年次有給休暇が付与されている全従業員に対象を拡大

ダイニチ工業株式会社 (新潟市南区) は今年3月、有給休暇を時間単位で取得することができる制度 (時間単位年休) の対象者と取得方法を拡充した。

4月に有給休暇取得の義務化が始まり、 企業ではより働きやすく休みやすい職場づくりが課題となっている。また人手不足も問題となっている。こうしたなか、制度拡充で従業員それぞれの事情に合わせた休暇を取りやすくし、育児や介護を理由とした離職の防止を図っていく。また、より働きやすい環境づくりにもつなげていくという。

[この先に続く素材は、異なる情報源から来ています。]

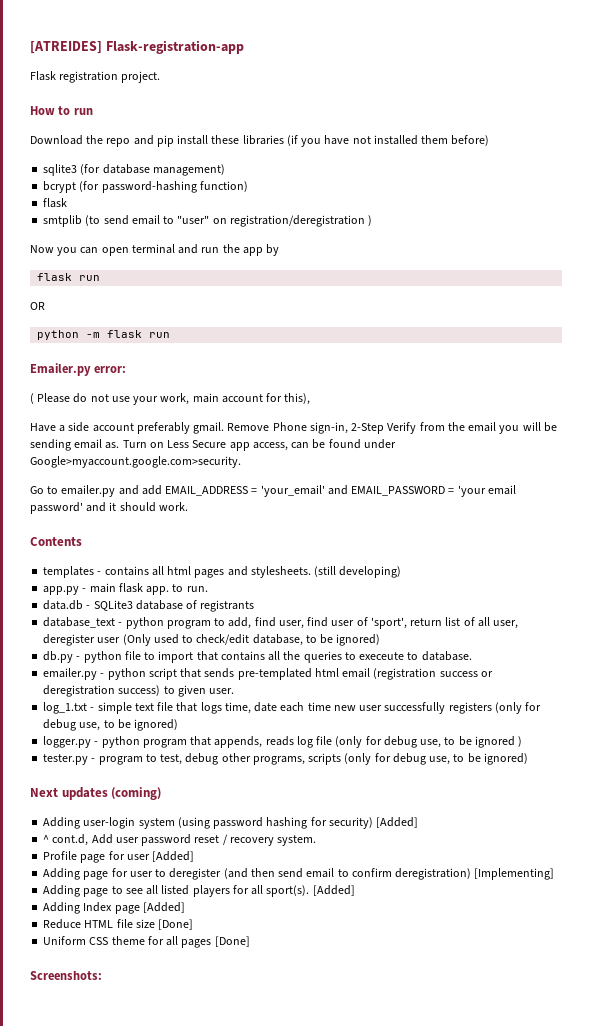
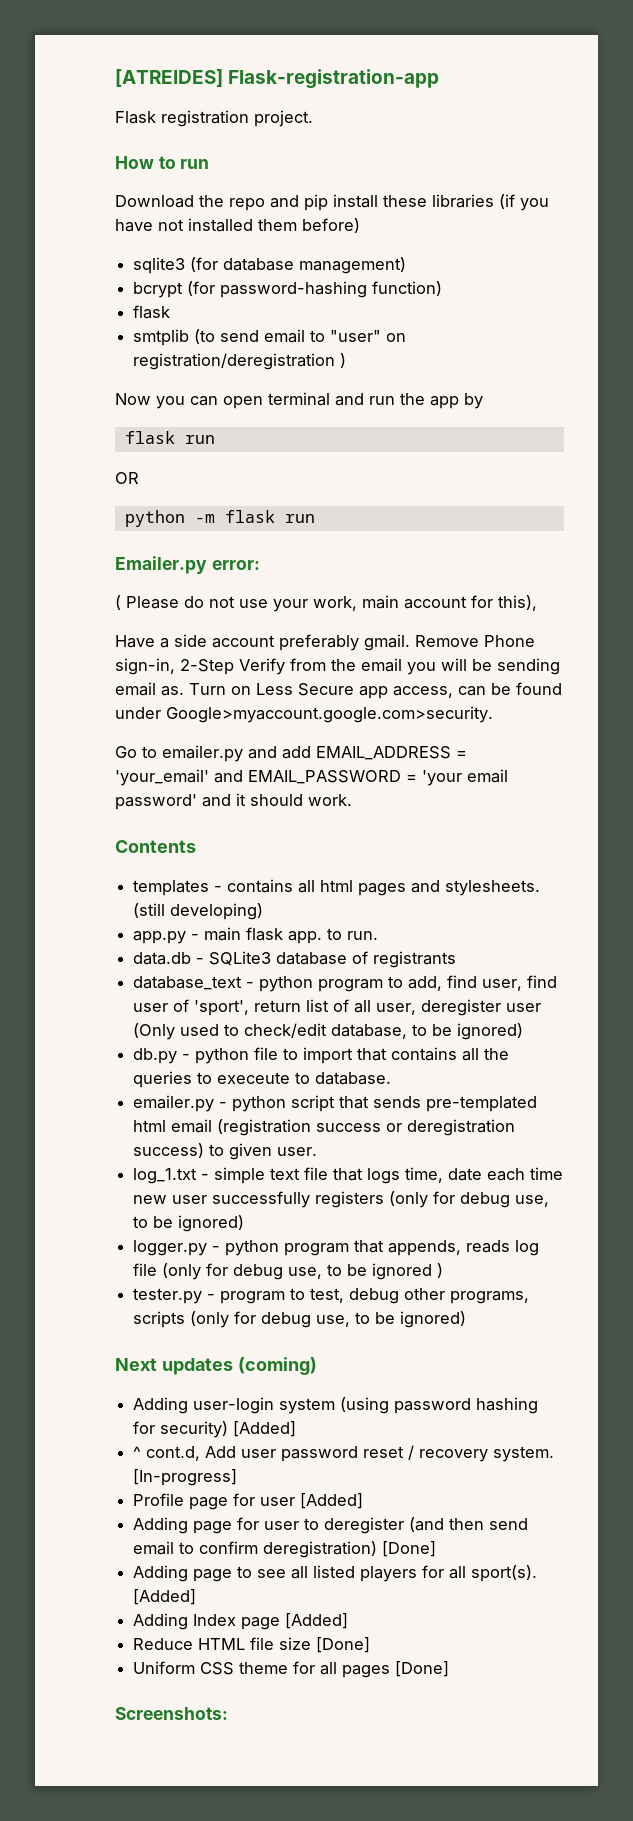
(317, 840) none -> [133,1469,238,1486] [In-progress]
[474,868,555,880] [Implementing] -> [382,1541,437,1557] [Done]

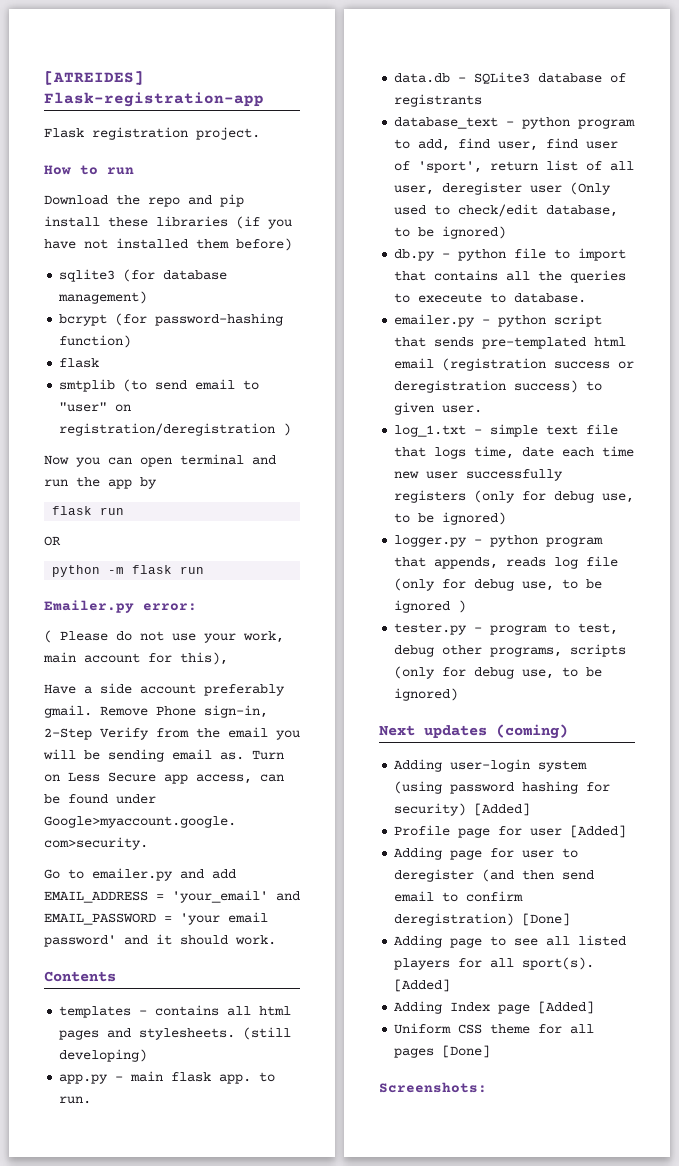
[133,1445,555,1462] [133,1469,238,1486] // ^ cont.d, Add user password reset / recovery system. [In-progress] -> (531, 809) none
[133,1637,371,1653] // Reduce HTML file size [Done] -> (595, 1007) none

これまで、「0歳~小学校卒業までの子どもをもつ正社員、 再雇用契約社員」「要介護状態にある家族をもつ正社員、 再雇用契約社員」などが1回につき1時間取得できた。拡充後は、年次有給休暇が付与されている全従業員が、1 回につき1時間~3時間取得できる(年次有給休暇のうち、時間単位で取得できるのは5日分)。

これまで時間単位で取得できる制度を利用していたが、 子どもの中学校進学に伴い制度が利用できなくなる従業員から、「引き続き利用したい」との声があったほか、対象外の従業員から「対象者が限定されていて不便だ」 などの声があった。こうしたなか、制度拡充で、従業員それぞれの事情に合わせた休暇を取りやすくなる。

政府は2020年の有給休暇取得率の目標を70%としているが、じっさいの取得率 (2017年) は51・1%にとどまっている。ダイニチ工業の有給休暇取得率 (207年度)も51・0%で、こちらも政府目標にはまだまだ遠いという。また同社がこの制度を導入したのは2013年だが、厚生労働省の調査によると、 時間単位年休制度がある企業は18・7% (2016年) にとどまっている。